### Aim of the exercise
The lines below, from the one containing "right: 48px ->" through the one containing "#14532d -> #0369a1", should be set down exactly, with no pictures and nothing else.

### Records shown
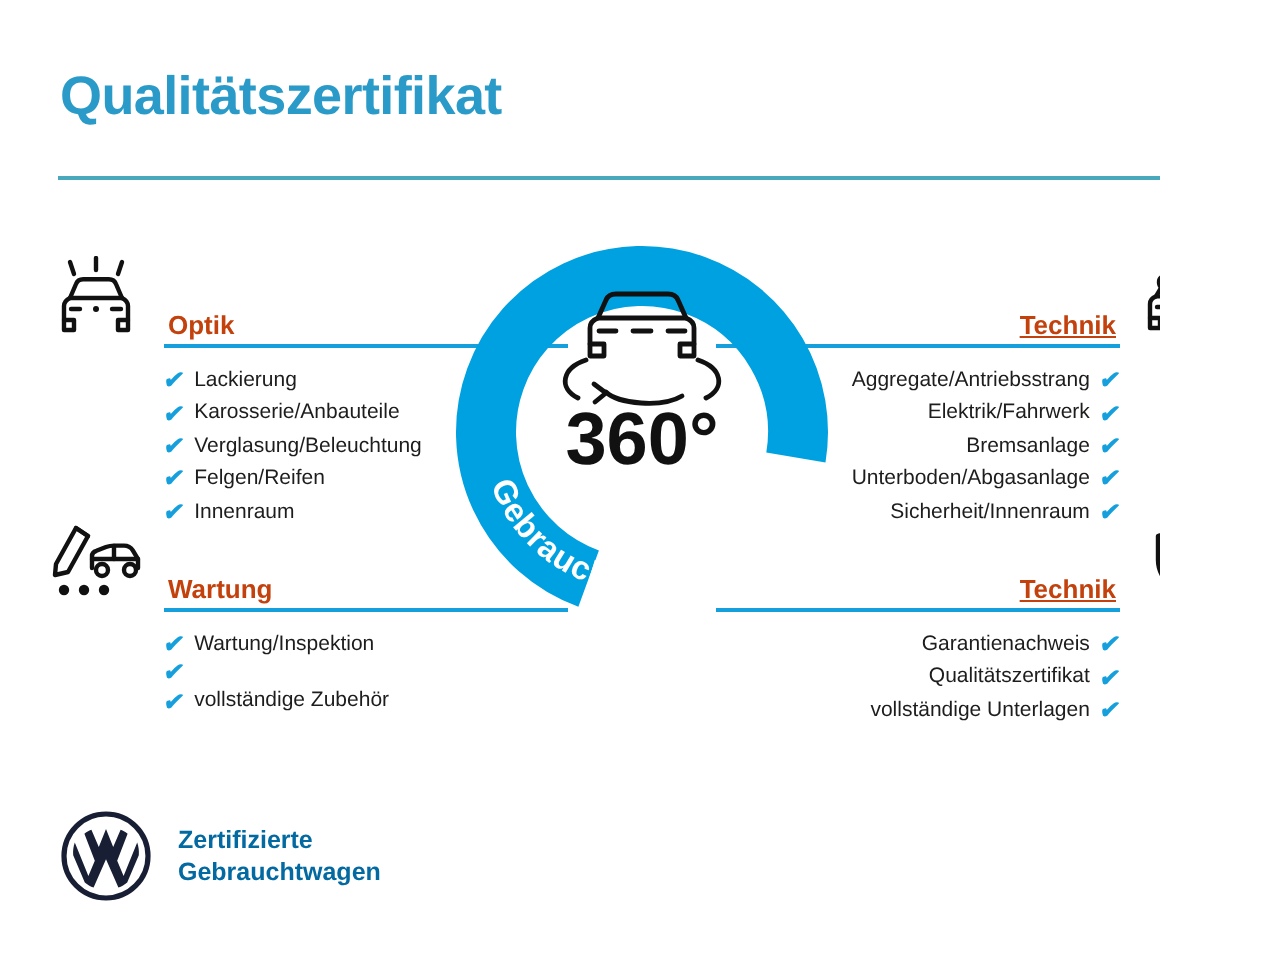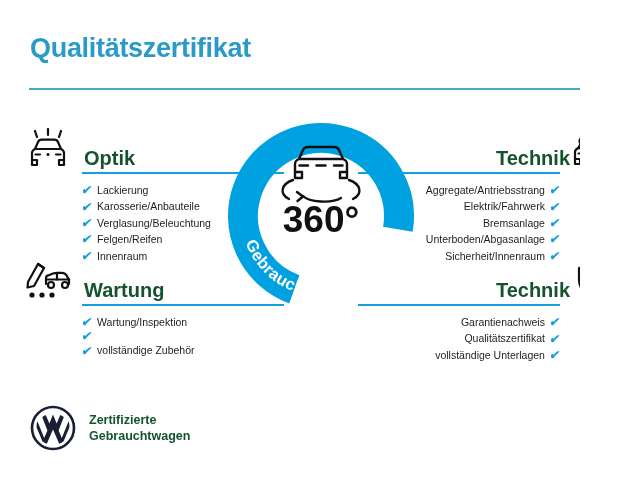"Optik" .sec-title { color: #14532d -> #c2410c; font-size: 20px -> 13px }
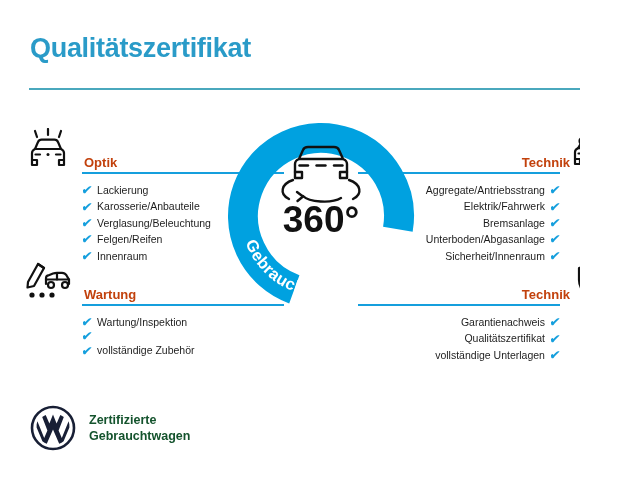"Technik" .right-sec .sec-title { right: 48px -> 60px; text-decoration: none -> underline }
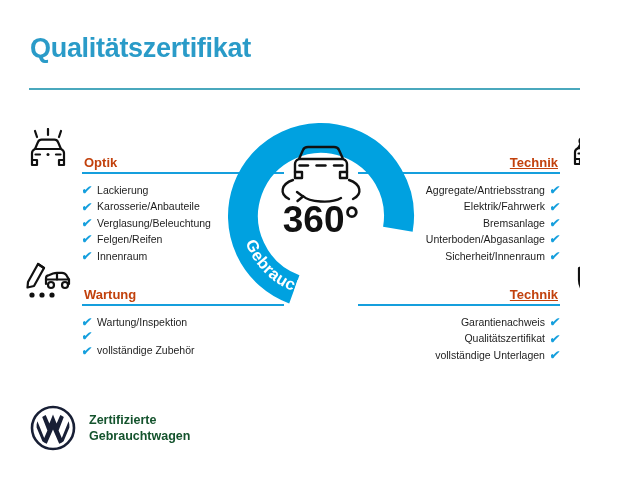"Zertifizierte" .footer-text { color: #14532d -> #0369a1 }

==

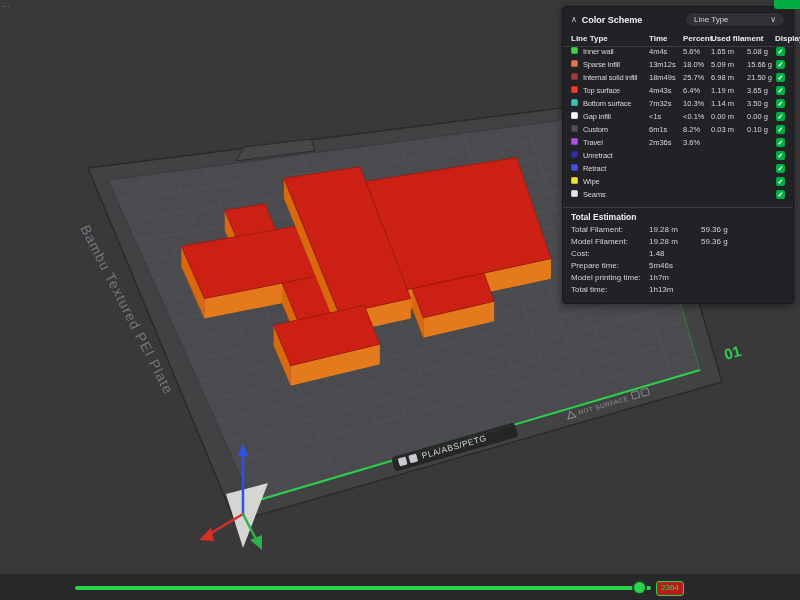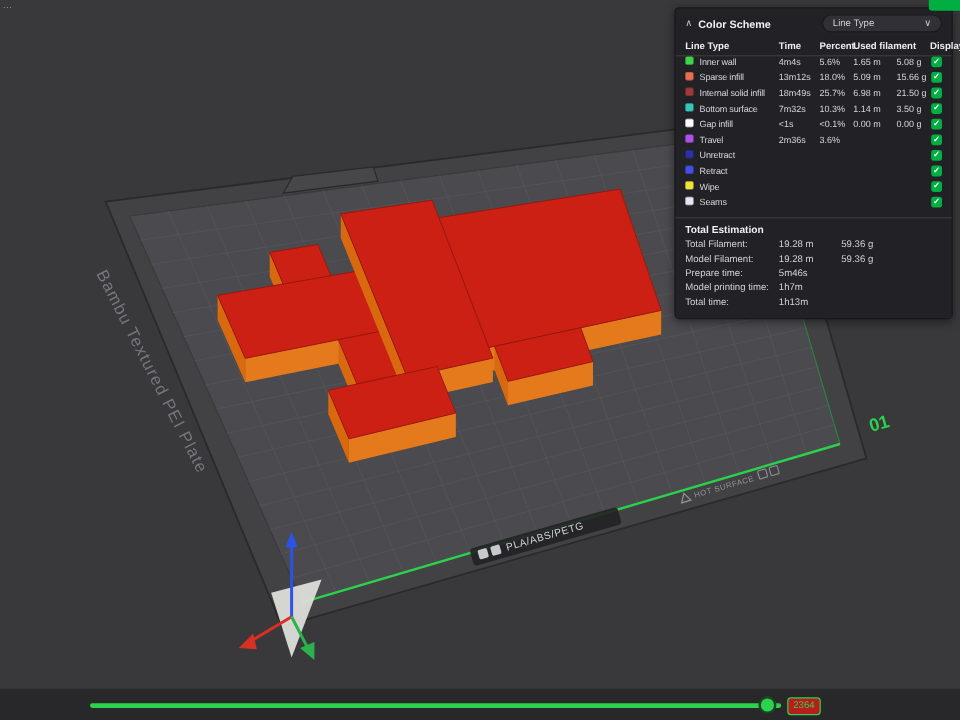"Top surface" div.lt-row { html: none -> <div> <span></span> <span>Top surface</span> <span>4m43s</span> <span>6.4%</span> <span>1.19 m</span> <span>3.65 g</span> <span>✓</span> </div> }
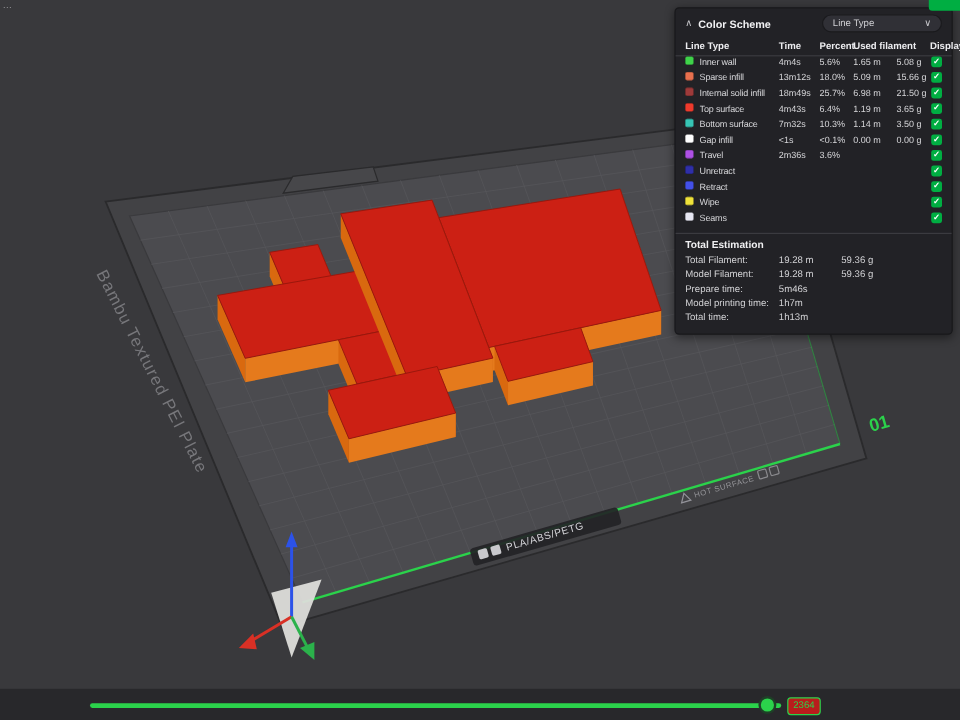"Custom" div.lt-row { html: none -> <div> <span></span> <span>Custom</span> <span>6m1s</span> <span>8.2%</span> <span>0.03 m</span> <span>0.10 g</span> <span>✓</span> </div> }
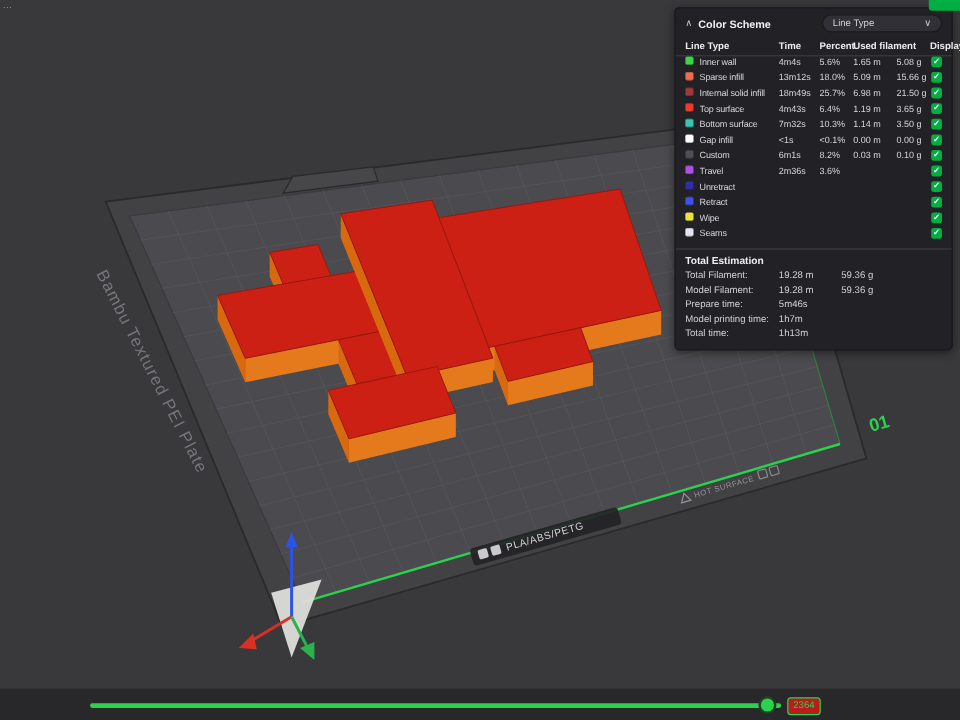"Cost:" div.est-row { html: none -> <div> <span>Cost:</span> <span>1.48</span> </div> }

==

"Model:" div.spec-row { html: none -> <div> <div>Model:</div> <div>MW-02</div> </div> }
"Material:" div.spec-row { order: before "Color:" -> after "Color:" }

### Problem solution
"Technik" .right-sec .sec-title { right: 48px -> 60px; text-decoration: none -> underline }
"Zertifizierte" .footer-text { color: #14532d -> #0369a1 }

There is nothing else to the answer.